Vergi yada sigorta prim affından yararlanmak için başvuranlar, borçlarını örneğin 36 ay vadede ödemek için dilekçe verdiklerinde, bu borçlardan kaynaklanan hacizler hemen kaldırılmayacaktır. Ödeme yapıldıkça, ödemeye isabet eden oranda hacizler kaldırılacak ve alınan teminatların iadesi söz konusu olacaktır.[5]
Diğer yandan, motorlu taşıtlar vergisi ödemeleri hakkında satışlar ve vizelerde ise yeni af kanunu aşağıdaki hükümleri getirmektedir.

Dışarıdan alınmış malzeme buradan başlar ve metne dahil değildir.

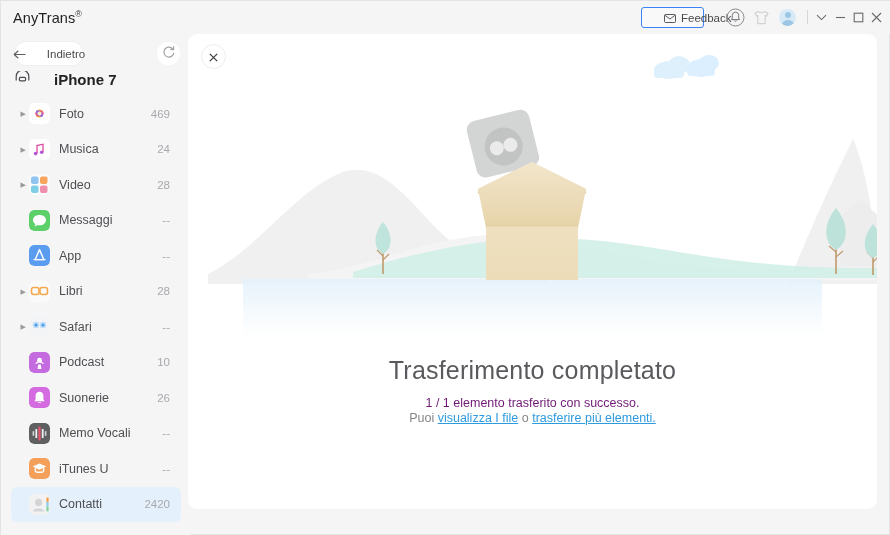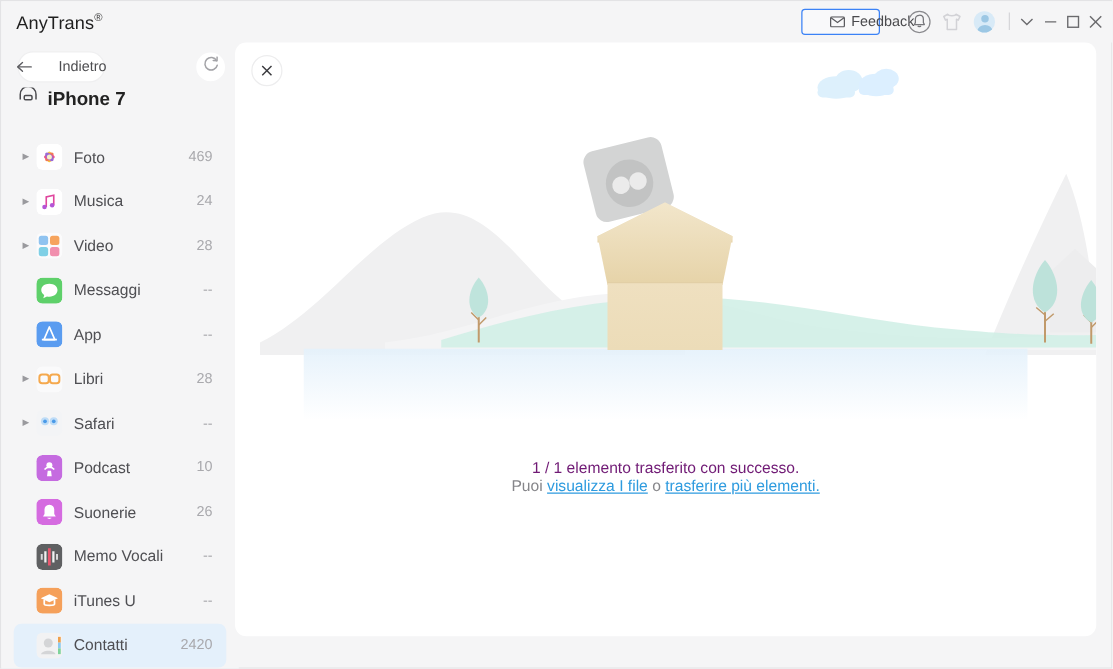"iPhone 7" .device-row { gap: 8px -> 24px }
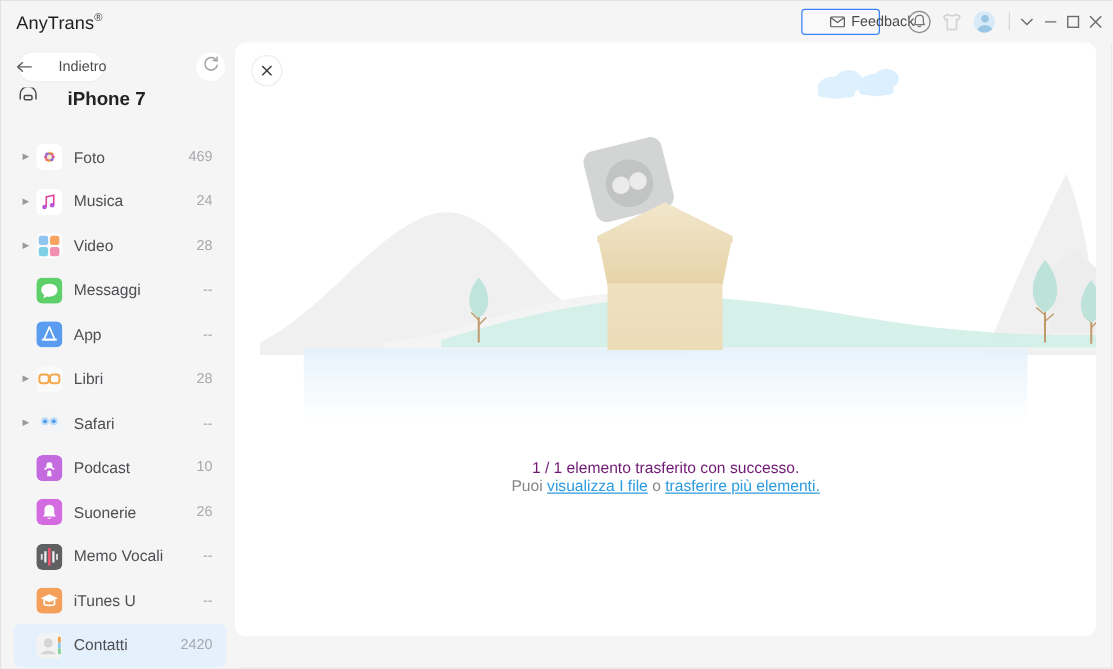"Foto" .nav-list { text-align: none -> right; top: 74px -> 62px }
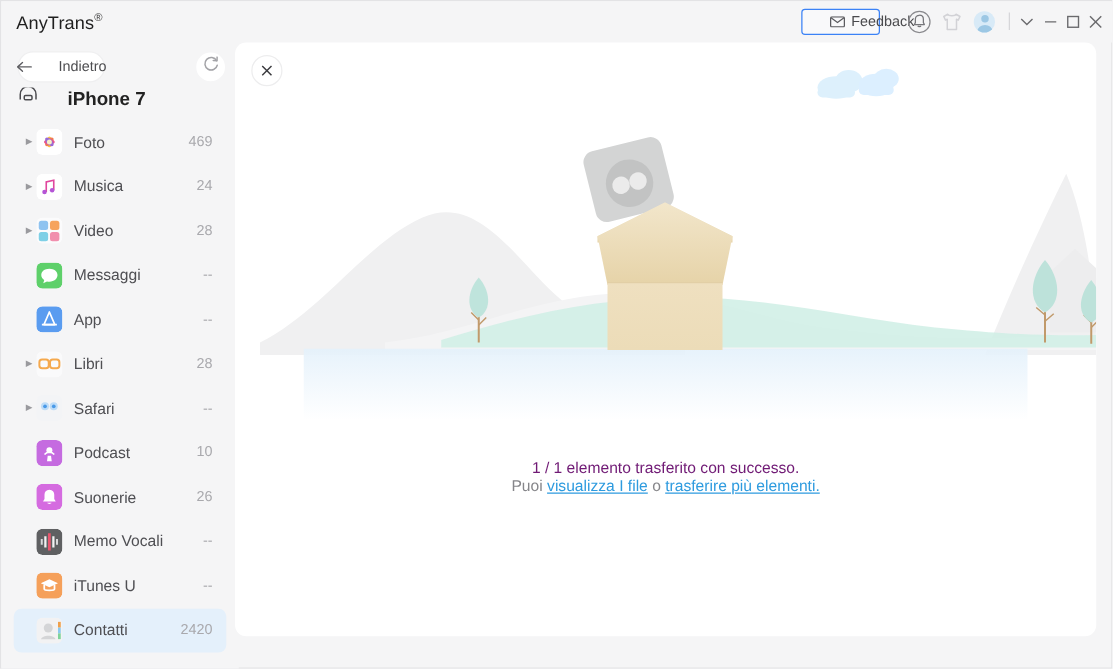"Trasferimento completato" div.t-title { html: none -> <div>Trasferimento completato</div> }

6111 sayılı Kanunun 2. maddesinin 4. fıkrası uyarınca Kanun kapsamında ödenecek olan motorlu taşıtlar vergisi ve bu vergiye bağlı gecikme faizi ve gecikme zammı yerine bu Kanunun yayımlandığı tarihe kadar TEFE/ÜFE aylık değişim oranları esas alınarak hesaplanacak tutarın ait olduğu taşıt için, bu Kanun hükümlerinin ihlal edilmemiş olması koşuluyla bu Kanunda belirtilen ödeme süresi sonuna kadar 18/2/1963 tarihli ve 197 sayılı Motorlu Taşıtlar Vergisi Kanununun 13 üncü maddesinin (d) fıkrası hükmü uygulanmadan, taksit ödeme süresi sonuna kadar taşıtlarının fenni muayenelerini yaptırmalarına ve uçuşa elverişli belgelerini almalarına imkan verilecektir.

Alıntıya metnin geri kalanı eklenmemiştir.